Recette tirée du nouveau livre d’Amandine Geers et Olivier Degorce : « Je cuisine les plantes sauvages » Éditions Terre vivante, 144 pages, 12 e. Ortie, plantain, pourpier, ail des ours, lierre, menthe, amarante... Ce livre rappelle leurs vertus, donne des conseils de cueillette et propose cinquante recettes, salées et sucrées, pour prolonger les balades gustatives.
Pâté d’ortie au kasha - POUR UN POT DE 400 À 500 ML
Préparation
• 200 g de pointes d’ortie
• 100 g de kasha (graines de sarrasin grillées )
• 30 g de graisse de canard
• 1 oignon
• 1 gousse d’ail
• sel et poivre.
1. Faites chauffer un demi-litre d’eau dans une casserole. Plongez-y le kasha, et faites cuire à petit feu pendant dix minutes. Égouttez.
2. Ébouillantez les pousses d’orties, puis égouttez-les avant de les hacher (cette opération permet de supprimer le côté urticant, mais on peut aussi les hacher frais).
3. Hachez l’oignon et l’ail pelés, dont on a enlevé les germes.
4. Faites fondre la graisse de canard dans une petite cocotte ou une poêle. Faites de même avec l’oignon puis l’ail pendant quelques minutes. Ajoutez enfin les orties et le kasha. Salez et poivrez, mélangez et prolongez la cuisson pendant 5 minutes à couvert et à feu très doux
5. Mixez le tout. Mettez en pot et laissez refroidir.
Comment la cueillir
Quand ? En dehors des périodes de gel, on trouve la grande ortie durant toute l’année car elle repousse régulièrement lorsqu’elle est fauchée. Choisissez les orties tendres et jeunes avant la floraison (ensuite, elles sont plus dures) et ne prenez que les 4 ou 5 feuilles du haut, sauf au printemps.

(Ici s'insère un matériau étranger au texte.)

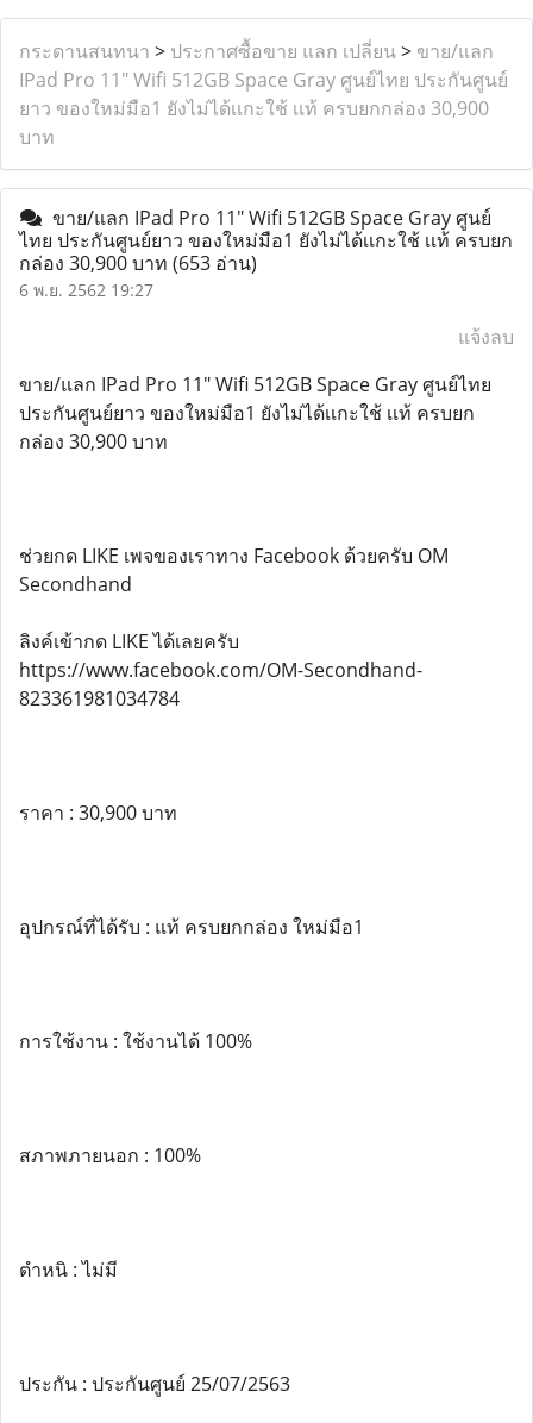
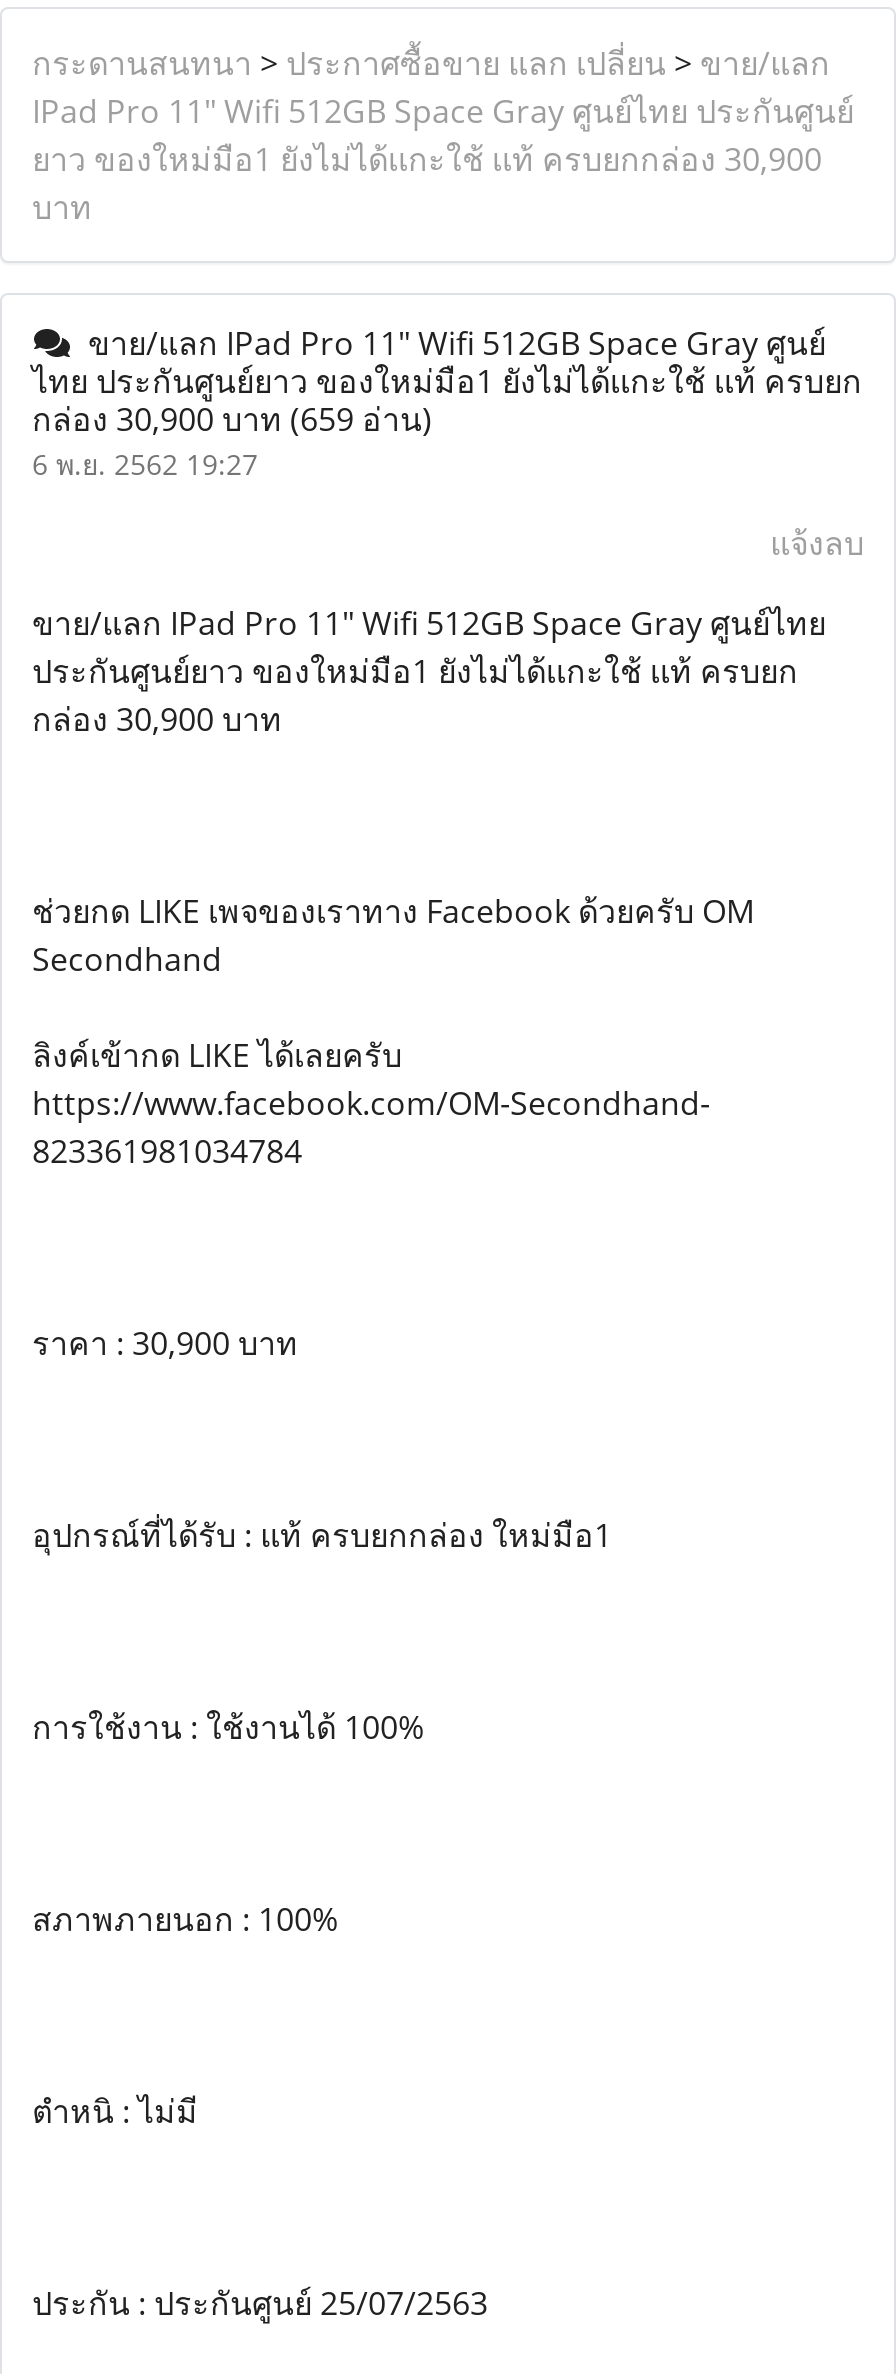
[19,250,257,276] กล่อง 30,900 บาท(653 อ่าน) -> [32,397,432,441] กล่อง 30,900 บาท(659 อ่าน)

Où ? Soyez prudent : l’ortie est une plante dépolluante. Évitez les zones agricoles non bio, les tas de fumier, les bords des routes et des fossés. Préférez les zones humides proches des cours d’eau. Le mieux : l’inviter dans son jardin !
Sans se piquer Le meilleur moyen est de porter des gants. À défaut, cueillez les orties par le bas des feuilles avec un papier ou un mouchoir, ou coupez le bouquet de feuilles terminales avec des ciseaux. Lorsqu’il a plu, les orties mouillées piquent moins. Si vous vous piquez, prenez une feuille de plantain pressée et frottez pour soulager.
À consommer toute l’année
En paillettes Une manière facile de consommer des orties toute l’année, car les paillettes s’intègrent à tous les plats. Pour les confectionner vous-même, faites sécher les jeunes pousses sur des claies à l’abri du soleil et dans un lieu ventilé, jusqu’à dessiccation, puis effeuillez à la main.
En tisane La tisane offre de nombreuses ver- tus. Pour un goût agréable, ajoutez à 3 c. à café d’orties séchées, 3 à 4 graines de cardamome et 4 à 5 feuilles de menthe poivrée dans un demi-litre d’eau bouillante. Infusez pendant 10 minutes.
Bière d’ortie L’ortillette est fabriquée avec des feuilles fraîches d’orties bouillies dans de l’eau. On les filtre ensuite avant d’y ajouter du sucre et de la levure pour la fermentation en bouteille. Filtrez à nouveau avant de mettre en bouteille.
Congelée Un bon moyen pour la cuisiner en hiver. Ébouillantez-la avant de la mettre au congélateur.